To be honest. I dumped it. The toasting really didn’t do anything for it, other than added a hint of a ‘toasted’ aroma. It ended up tasting just like the non toasted version, which was rather earthy and blah. There was some raw tobacco taste, but I wasn’t impressed at all.

I did six NETS since, using pipe tobacco, and they turned out much better. I extracted those with 151 proof Everclear. The 190 proof isn’t available here in Michigan. Those NETS turned out much better. The flavor is much brighter and potent. If I had to put a number on it, with a normal ‘mix’ being 0 and flavor concentrate being 100, I would put them at about a 60 - 70. Too strong to vape straight, but not quite flavor concentrate potency.

I combined all six of those extractions into one bottle. I ended up with just under 700 ml of NET. There really wasn’t enough of a flavor difference between them, to make it worthwhile keeping them separated in different bottles. I combined them and they have been steeping since 1/10/16.

I take a sample occasionally and play with it in mixes. It’s still an experiment in progress, figuring out how to best use it. I could reduce it with PG / VG to a recipe level strength, and use it as a tobacco base, and experiment with adding other flavors to it. Or, I could use it more like a flavoring, in smaller amounts, and add it to other mixes. I haven’t quite figured out the best way to go with it. Maybe some as a base, and some as a flavor additive.

It tastes pretty darn good. It’s also a bit of a coil gunker, even after vacuum filtering, with a 1.5 micron filter.

For the moment, I’m content to let it steep, and sample it occasionally. The whole NET thing is a learning process, and there’s really no hard & fast methods or rules.
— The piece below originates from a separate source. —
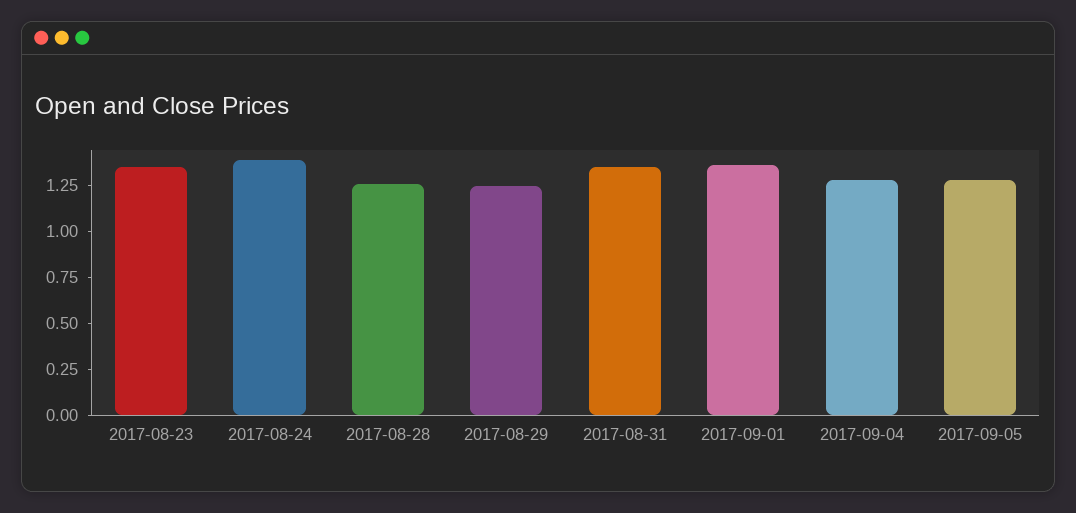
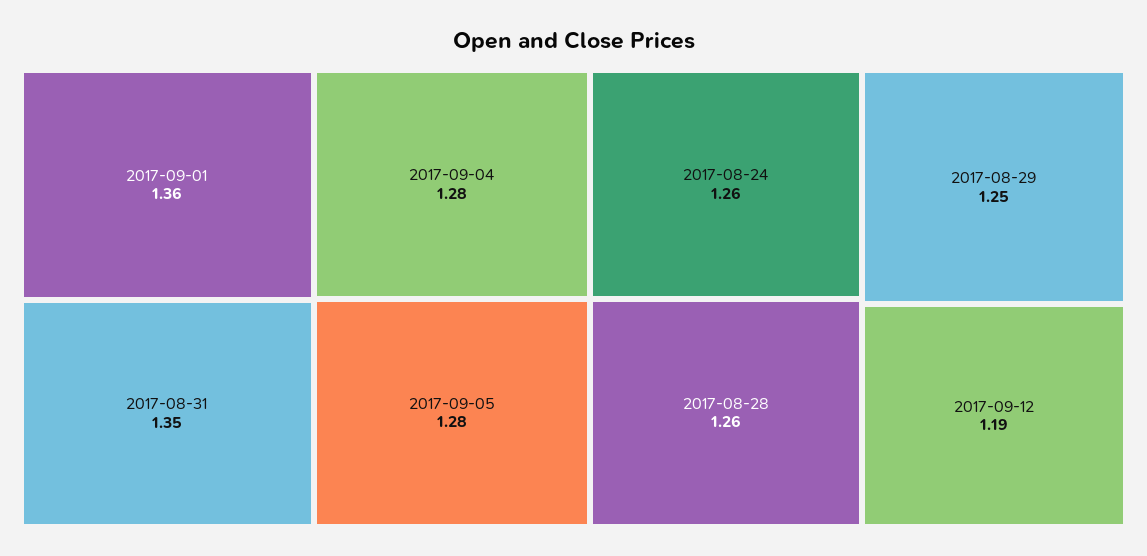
2017-08-23: 1.35 -> none
2017-08-24: 1.4 -> 1.26
2017-09-12: none -> 1.19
You try processes and see how they work out. That’s fun to me. It’s not an expensive proposition. The wife replaced her old slow cooker with a new one, and the old one works fine for this. I already had a bunch of Ball canning jars. Coffee filters are cheap. I fabricated a vacuum filtering set up, out of an old small, air compressor. So as I learn, it’s easy to apply what I learned, to the next batch. I have the junk needed, just add some Everclear and a decent tobacco, and try it again.

I want to try the next batch without grinding up the tobacco, before I add the PGA. I have a feeling that will make it cleaner, and reduce the coil gunking. While the grinding helped extract flavor, I think it also made it harder to filter. I want to give the last batch a couple more months of steeping, before I dive into the next one.

So, the verdict on the toasting is a thumbs down. Just didn’t add to the taste like I hoped it would. Sure smelled good toasting it though! Lol.